Goods are getting more expensive than services in relative terms because demand for them is far stronger given that the lower one’s income falls, the greater the proportion of one’s consumption is taken up by goods rather than services. China’s reticence to buy Russian sovereign debt may give Siluanov pause, especially since he probably hoped that increasing the yuan's role in Russia’s reserves would win brownie points and better tie the stability of returns on ruble-denominated bonds to the state of the Chinese economy and yuan exchange rates. Given recent history, Beijing remains cautious about entangling its relationship with Moscow with its tiffs with the US unless politically useful. Higher inflation fears, however, will drive down investor interest unless yields trend higher, making deficits more expensive. The inflation crisis is also a matter of macroeconomic balance for Fortress Russia’s semi-permanent deflation and corporate borrowing as well.

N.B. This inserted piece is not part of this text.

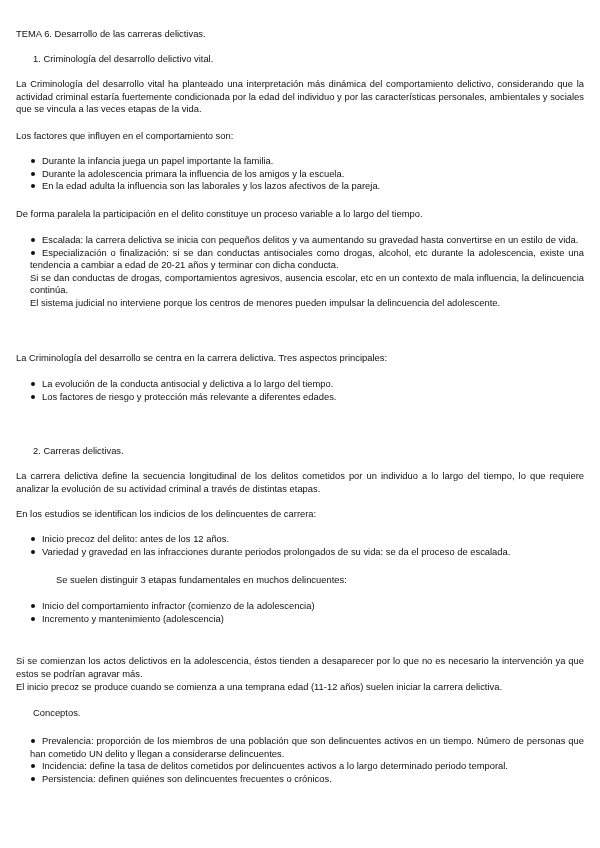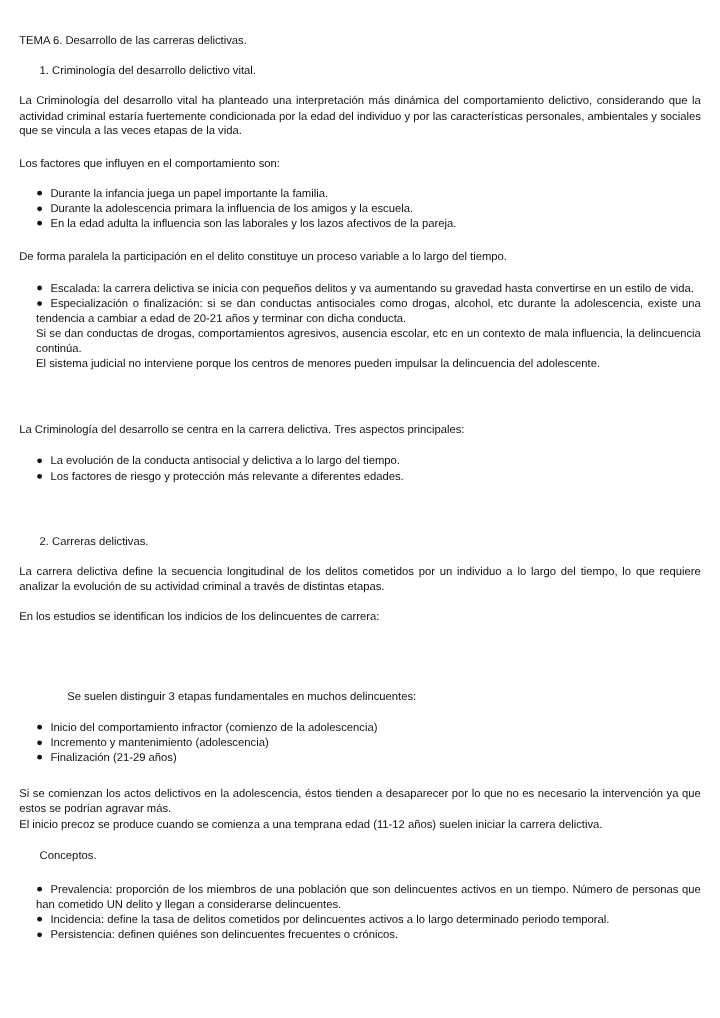"Inicio precoz del delito: antes" div.ul { html: none -> <div> <div>Inicio precoz del delito: antes de los 12 años.</div> <div>Variedad y gravedad en las infracciones durante periodos prolongados de su vida: se da el proceso de escalada.</div> </div> }
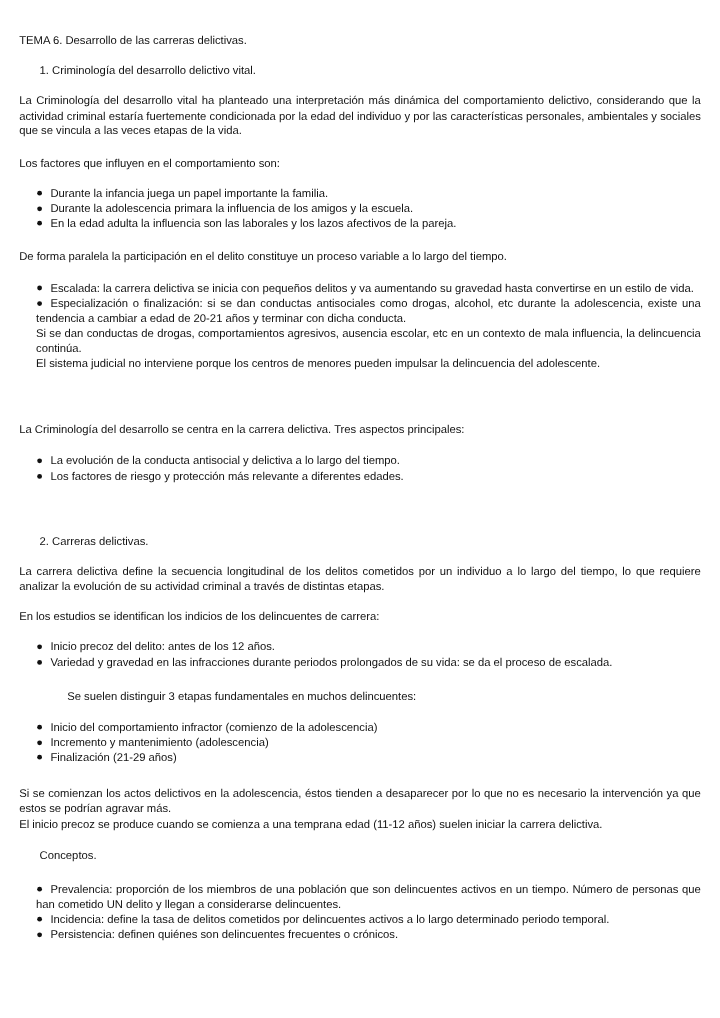"Finalización (21-29 años)" div.li { html: <div>Finalización (21-29 años)</div> -> none }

Notice the splurge of oil & gas borrowing (light blue) in November just after companies were forced to hand over their foreign currency reserves (lhs = blns rubles):

The Central Bank and MinFin are out of ammunition if their solution is simply to return to budget balance and drive up private sector borrowing while inflation rises. Increases in real rates starting to take effect will eventually sap the recovery of its momentum, and are better handled through a surge of capacity utilization and state-led investment/income support than stagflation. At least then they’d get productivity gains and more growth. Fortress Russia’s looking weaker than ever having despite so much in hand to head off external shocks and it’s all by choice.